(INFORMATION Opens)

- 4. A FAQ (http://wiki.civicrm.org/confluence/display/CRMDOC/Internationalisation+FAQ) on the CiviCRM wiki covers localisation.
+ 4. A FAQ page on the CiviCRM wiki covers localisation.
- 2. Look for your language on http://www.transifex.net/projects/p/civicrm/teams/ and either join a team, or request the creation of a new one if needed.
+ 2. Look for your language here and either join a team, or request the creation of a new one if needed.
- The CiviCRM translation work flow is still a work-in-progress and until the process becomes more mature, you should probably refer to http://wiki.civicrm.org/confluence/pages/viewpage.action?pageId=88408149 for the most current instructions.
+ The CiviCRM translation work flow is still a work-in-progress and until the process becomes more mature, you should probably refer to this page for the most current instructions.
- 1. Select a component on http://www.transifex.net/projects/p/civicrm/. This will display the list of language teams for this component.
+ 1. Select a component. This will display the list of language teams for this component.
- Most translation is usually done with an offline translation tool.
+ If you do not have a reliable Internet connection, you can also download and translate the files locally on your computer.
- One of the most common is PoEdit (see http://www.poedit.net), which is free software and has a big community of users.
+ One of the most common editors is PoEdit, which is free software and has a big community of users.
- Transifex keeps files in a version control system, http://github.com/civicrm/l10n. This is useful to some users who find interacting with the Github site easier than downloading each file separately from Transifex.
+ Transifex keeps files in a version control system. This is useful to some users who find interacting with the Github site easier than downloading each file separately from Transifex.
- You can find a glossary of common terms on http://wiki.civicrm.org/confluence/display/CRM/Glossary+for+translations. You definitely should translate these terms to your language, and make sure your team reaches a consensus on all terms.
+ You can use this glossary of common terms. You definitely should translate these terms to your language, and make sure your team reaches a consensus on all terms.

(INFORMATION Closes)

• [TASK STATEMENT]: Exactly as shown above, return every record.

• [ANSWER BOX]:
- 4. A FAQ (http://wiki.civicrm.org/confluence/display/CRMDOC/Internationalisation+FAQ) on the CiviCRM wiki covers localisation.
+ 4. A FAQ page on the CiviCRM wiki covers localisation.
- 2. Look for your language on http://www.transifex.net/projects/p/civicrm/teams/ and either join a team, or request the creation of a new one if needed.
+ 2. Look for your language here and either join a team, or request the creation of a new one if needed.
- The CiviCRM translation work flow is still a work-in-progress and until the process becomes more mature, you should probably refer to http://wiki.civicrm.org/confluence/pages/viewpage.action?pageId=88408149 for the most current instructions.
+ The CiviCRM translation work flow is still a work-in-progress and until the process becomes more mature, you should probably refer to this page for the most current instructions.
- 1. Select a component on http://www.transifex.net/projects/p/civicrm/. This will display the list of language teams for this component.
+ 1. Select a component. This will display the list of language teams for this component.
- Most translation is usually done with an offline translation tool.
+ If you do not have a reliable Internet connection, you can also download and translate the files locally on your computer.
- One of the most common is PoEdit (see http://www.poedit.net), which is free software and has a big community of users.
+ One of the most common editors is PoEdit, which is free software and has a big community of users.
- Transifex keeps files in a version control system, http://github.com/civicrm/l10n. This is useful to some users who find interacting with the Github site easier than downloading each file separately from Transifex.
+ Transifex keeps files in a version control system. This is useful to some users who find interacting with the Github site easier than downloading each file separately from Transifex.
- You can find a glossary of common terms on http://wiki.civicrm.org/confluence/display/CRM/Glossary+for+translations. You definitely should translate these terms to your language, and make sure your team reaches a consensus on all terms.
+ You can use this glossary of common terms. You definitely should translate these terms to your language, and make sure your team reaches a consensus on all terms.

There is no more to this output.